The Need for Employees Who Think Like Hackers-Or Are Hackers

Susan Hall

Google stood out in a poll of young professionals as a site where they'd like to work, according to a survey by consultancy Universum, which helps companies improve their attractiveness to prospective employees.

 

It asked 10,306 young people-college graduates with one to eight years of work experience-to pick their top five choices for employment out of a list of 150 company names, according to The Wall Street Journal.

 

The numbers weren't large, though: 25 percent picked Google, nearly twice the number that picked No. 2 Apple. The rest of the top five were Walt Disney, the U.S. State Department and Amazon.com.

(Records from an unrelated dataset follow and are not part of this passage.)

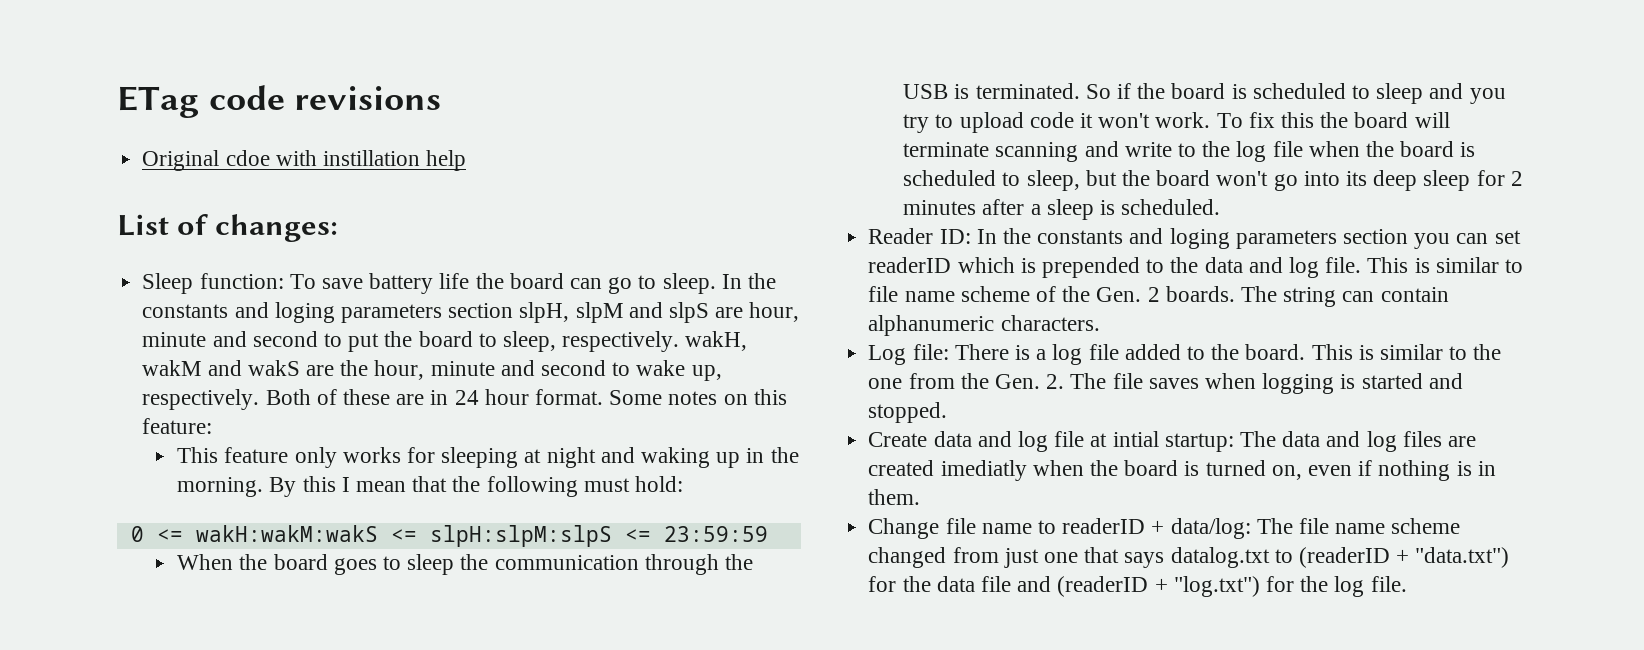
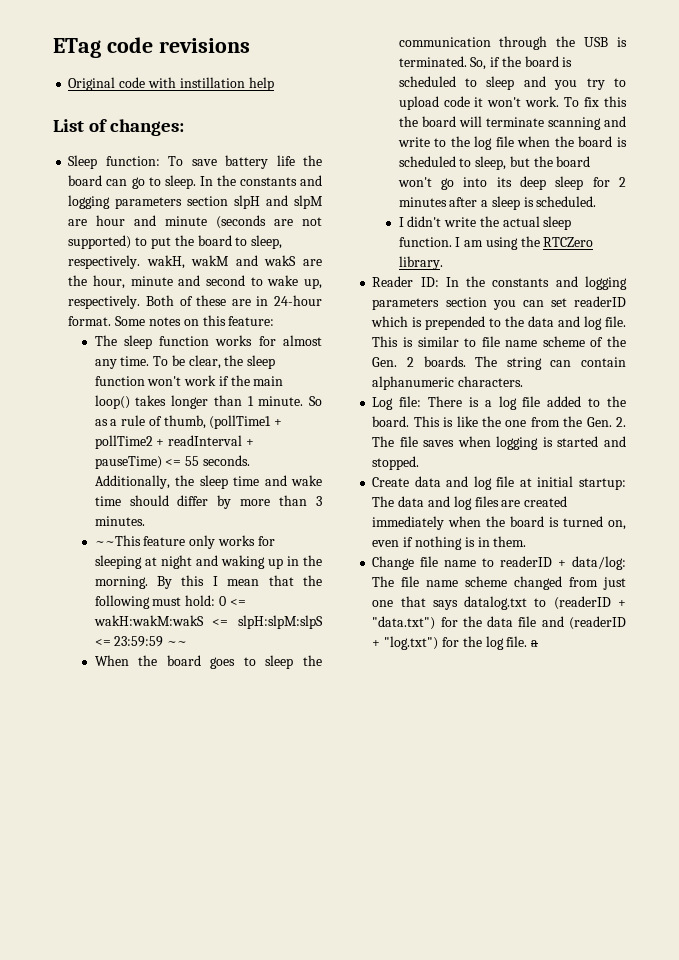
[225,150,270,166] cdoe -> [119,77,146,88] code
[274,302,800,323] [142,331,318,347] loging parameters section slpH, slpM and slpS are hour, minute and second -> [68,195,323,209] [68,215,322,229] [68,235,132,249] logging parameters section slpH and slpM are hour and minute (seconds are not supported)
[454,389,529,405] 24 hour -> [274,295,322,306] 24-hour
[177,447,219,463] This -> [94,335,322,349] [94,355,276,369] [94,375,284,386] [94,395,322,409] [94,415,283,429] [94,435,254,449] [94,455,250,469] [94,475,322,489] [94,495,322,509] [94,516,145,526] [94,535,141,546] The sleep function works for almost any time. To be clear, the sleep function won't work if the main loop() takes longer than 1 minute. So as a rule of thumb, (pollTime1 + pollTime2 + readInterval + pauseTime) <= 55 seconds. Additionally, the sleep time and wake time should differ by more than 3 minutes. // ~~This
(684, 484) // -> (216, 600) none
(768, 534) none -> [167,641,188,646] ~~
[1085,84,1111,99] So -> [470,57,487,70] So,
(1221, 207) none -> [398,216,572,230] [398,236,594,250] [398,256,443,270] // I didn't write the actual sleep function. I am using the RTCZero library.
[1169,228,1230,249] loging -> [585,276,627,290] logging
[1380,344,1468,360] similar to -> [456,416,478,427] like
[1112,431,1159,447] intial -> [537,476,574,487] initial
[940,460,1027,481] imediatly -> [372,516,445,530] immediately
(1407, 584) none -> [531,640,539,647] a

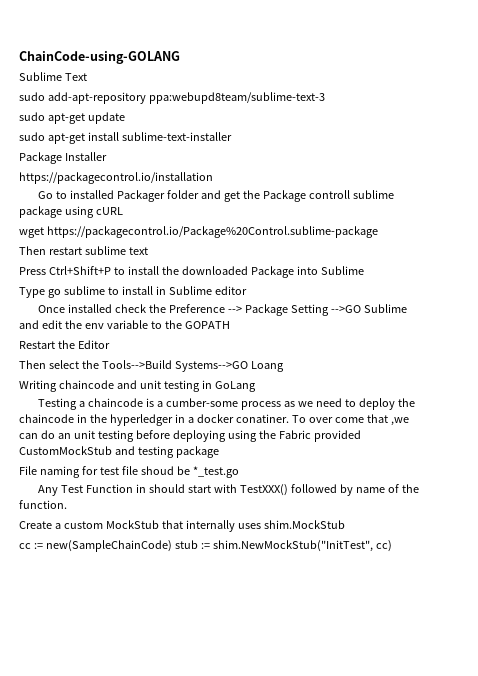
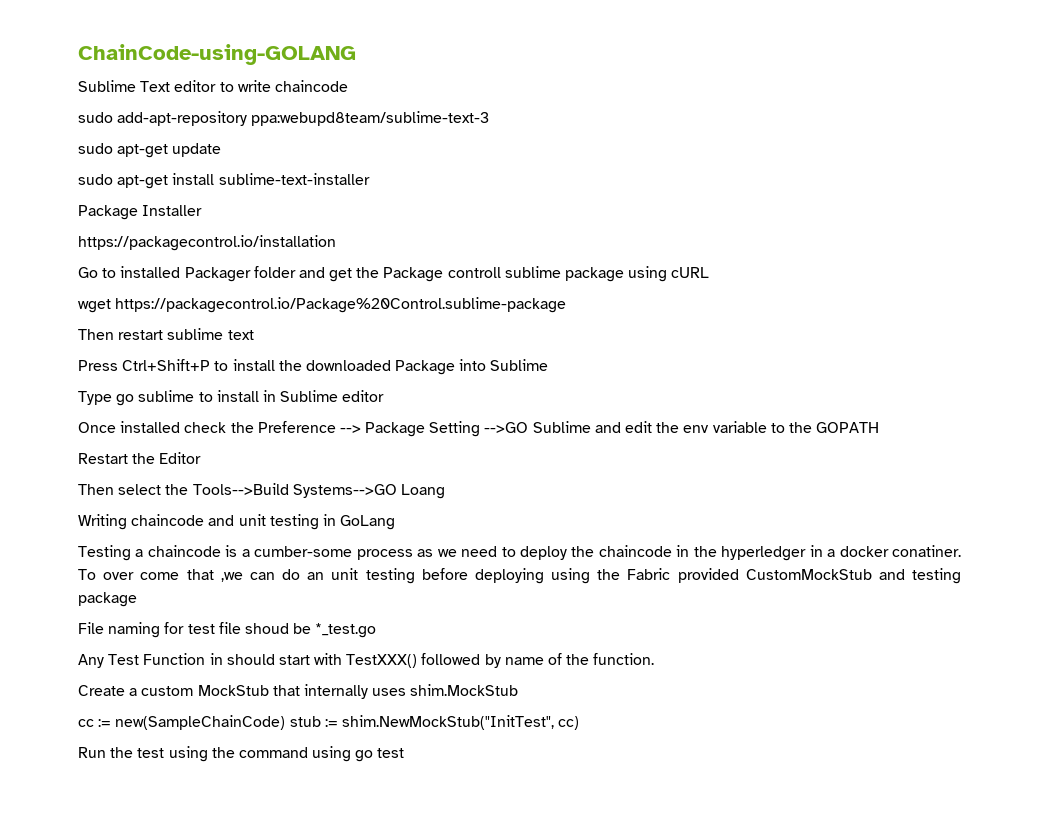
(87, 77) none -> [174,80,348,92] editor to write chaincode
(392, 546) none -> [78,746,405,762] // Run the test using the command using go test

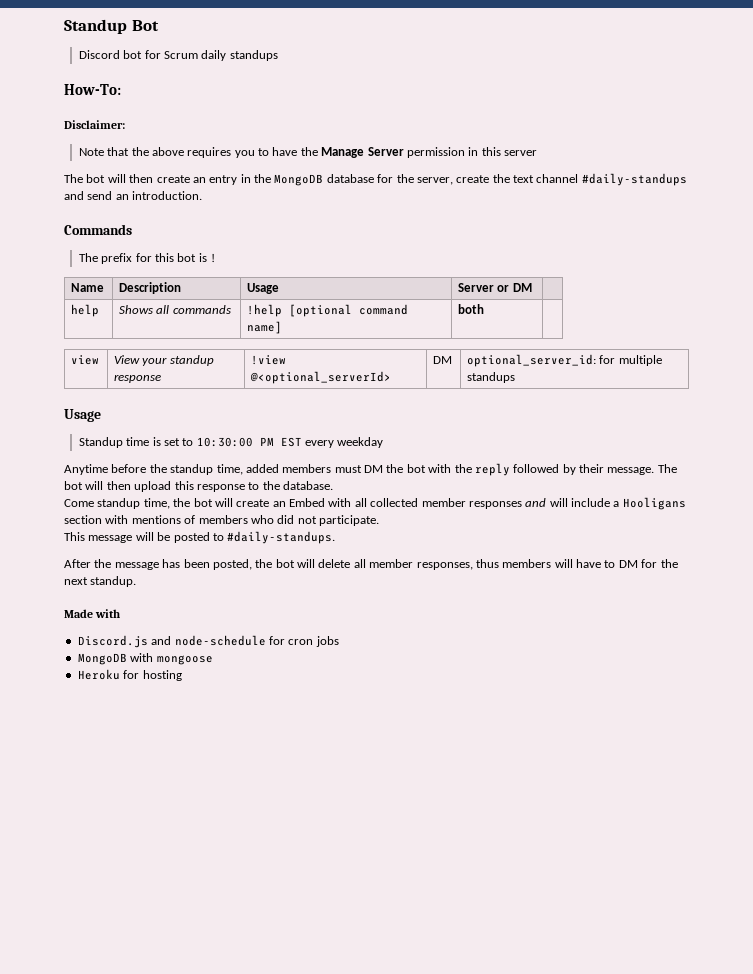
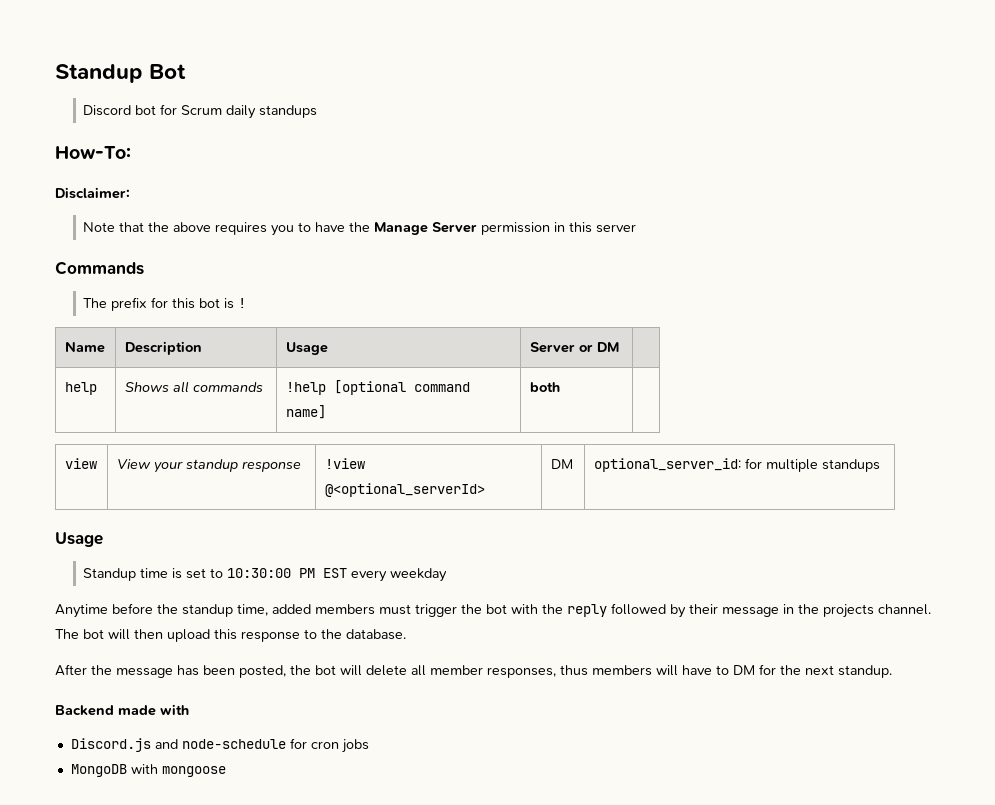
[64,173,687,186] [64,191,203,200] // The bot will then create an entry in the MongoDB database for the server, create the text channel #daily-standups and send an introduction. -> (637, 228) none
[364,465,383,473] DM -> [415,604,457,617] trigger
[607,467,655,475] message. -> [722,604,931,618] message in the projects channel.
[64,497,686,510] [64,515,379,526] [64,531,336,544] // Come standup time, the bot will create an Embed with all collected member responses and will include a Hooligans section with mentions of members who did not participate. // This message will be posted to #daily-standups. -> (406, 634) none
[64,609,93,618] Made -> [55,705,156,716] Backend made
[77,669,182,681] // Heroku for hosting -> (226, 771) none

The top write-in choice was Facebook, though it didn't fare that well overall.

 

The article says Google has carefully crafted its image to be attractive to potential employees. Government agencies, including the National Aeronautics and Space Administration, the Federal Bureau of Investigation and the Central Intelligence Agency, also placed in the top 10. Government agencies haven't laid off as many workers as the private sector and offer stable employment. But the federal government also has made a concerted effort to make federal jobs cool in the minds of young people.

 

The Journal article quotes Jon Picoult of brand consultant Watermark Consulting, saying:

Those government agencies can articulate a reason for being that gives employees a sense of purpose. For young people looking to make a difference in the world, they have a good story to tell.

That desire to make a difference can be an important point to remember about the so-called Generation Y or "millennials," as my colleague Ann All has written.

 

Though tech companies fared well in the rankings, the question remains whether these young professionals have the "right stuff" to be employed there. The article says that nine times more people in the class of 2008 majored in business as in computer science.